You force the music section to take Lisa Jean Helps to a Milli Vanilli reunion tour, and we reward you with a Payback Time T-shirt and two tickets to a Live Nation club show of your choosing. Here’s this week’s winning whine.
Dear Payback Time: I have to ask you after that asinine review of Nicki Minaj: what show were you at? Did you just read her press release and then write the review? Didn’t you show up? Because that’s sure as hell what Ms. Minaj did! Thirty-two minutes of a 70-minute show and Nicki Minaj not on-stage?! The most touching moment of the entire show was when the kids (because that’s what the audience was made up of) were singing along to “Marilyn Monroe” and chanting for her with their iPhones lit, and she couldn’t be bothered to come out to actually sing to that prerecorded track. It wasn’t even a spectacle, it was a 70-minute music video that sounded like MTV circa 1992.
As for this: “Minaj bounced around the stage, smiling, coiling her body, and hollering into her pink-crystal-encrusted microphone.

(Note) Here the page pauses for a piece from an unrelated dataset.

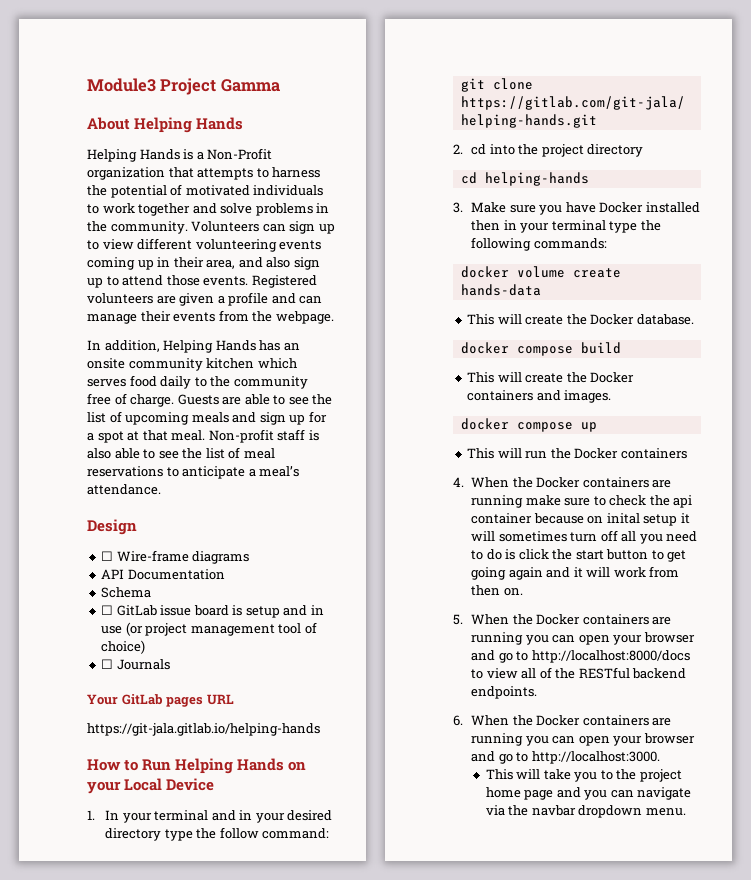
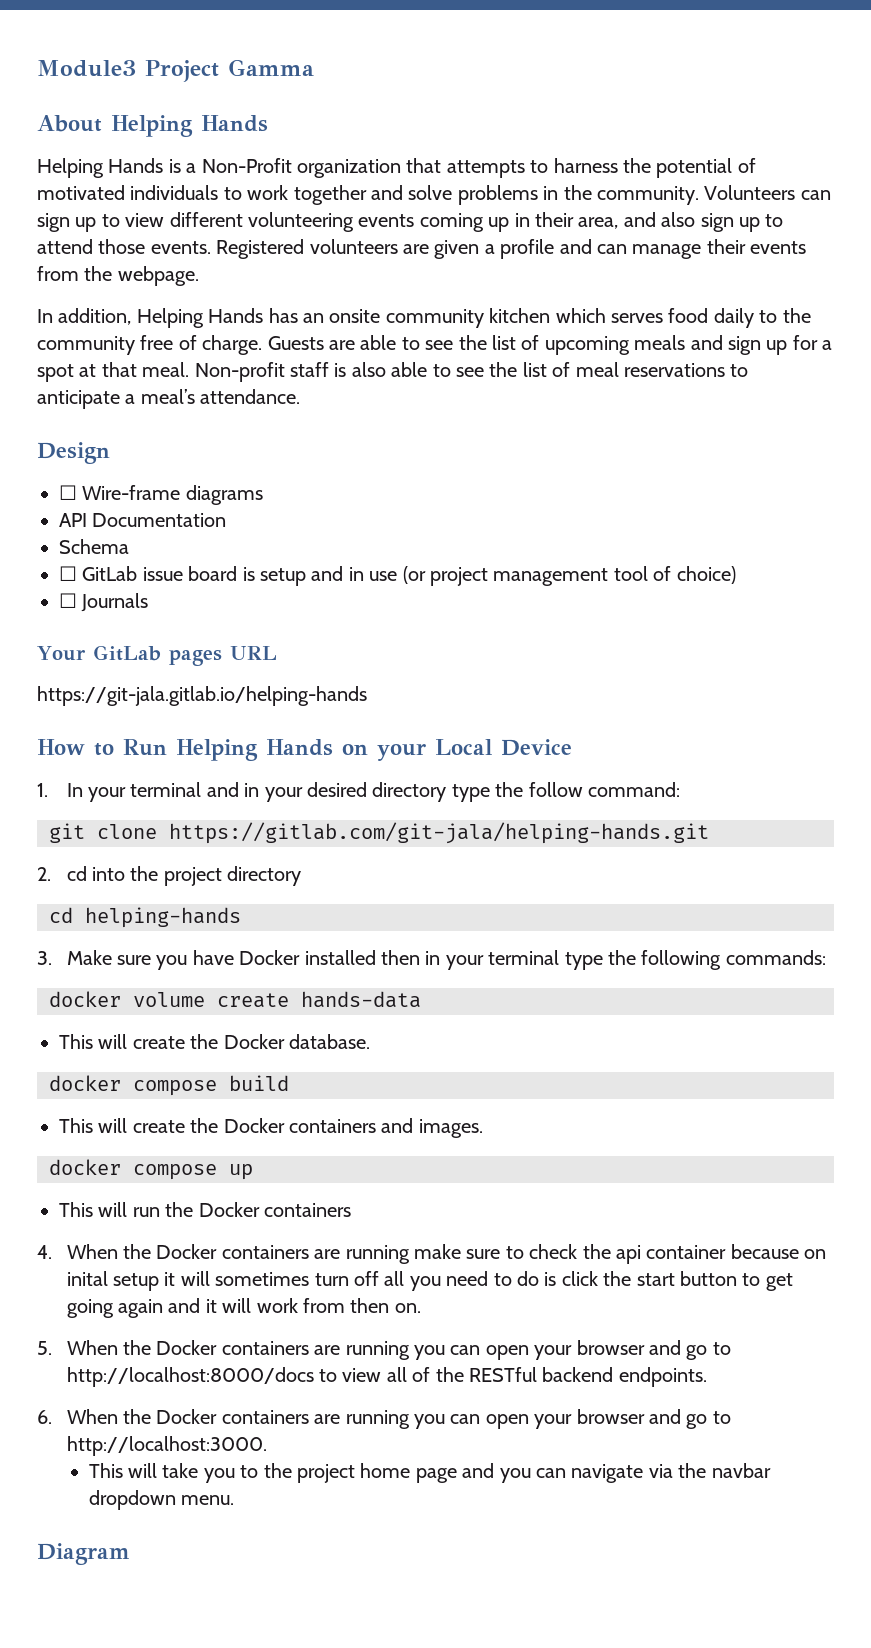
+ Diagram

She blasted through hits like ‘Beez in the Trap’, ‘Did It on ’Em’, and ‘Right by My Side’ with precision, completely on her game”—what game? Is there a stoned-to-the-gills marathon I don’t know anything about?
Don’t encourage these kids to pay 100 or 150 bucks for that bullshit. That was a piss-poor excuse for any concert, let alone one by a pop-music “star”. Nickelback would have at least stayed on-stage. And when I’m comparing Nickelback FAVOURABLY to something, you know the comparison must have been beyond the pale.
> Lisa Jean Helps
Mish Way responds: Dearest Lisa—Yes, I was at the concert. In fact, I held a young girl’s high heels and purse for her when she ran to the front of the stage to get a closer look at Nicki Minaj. Every person around me was excited and having fun at the show with their friends. Isn’t that what concerts are supposed to be about? At least for me, they always have been.
I’m a musician. (I sing in a band called White Lung. Look us up.) I have grown up in the punk scene and toured around North America. I’ve spent the last seven years of my life going to shows in dirty basements and bars. I get the punk world, so perhaps the spectacle of a theatrical pop show was exciting to me.
Maybe you’re angry that you wasted $150 on this show and didn’t get what you wanted. But what were you expecting, exactly? It’s pop. We all know what pop is now. It’s a practised, staged event, like a play. It’s supposed to be fun! I encourage you to come and see my band. I promise there will be no 30-minute pauses or prerecorded tracks. I may throw a drink in your face, but, hey, that’s all a part of the show.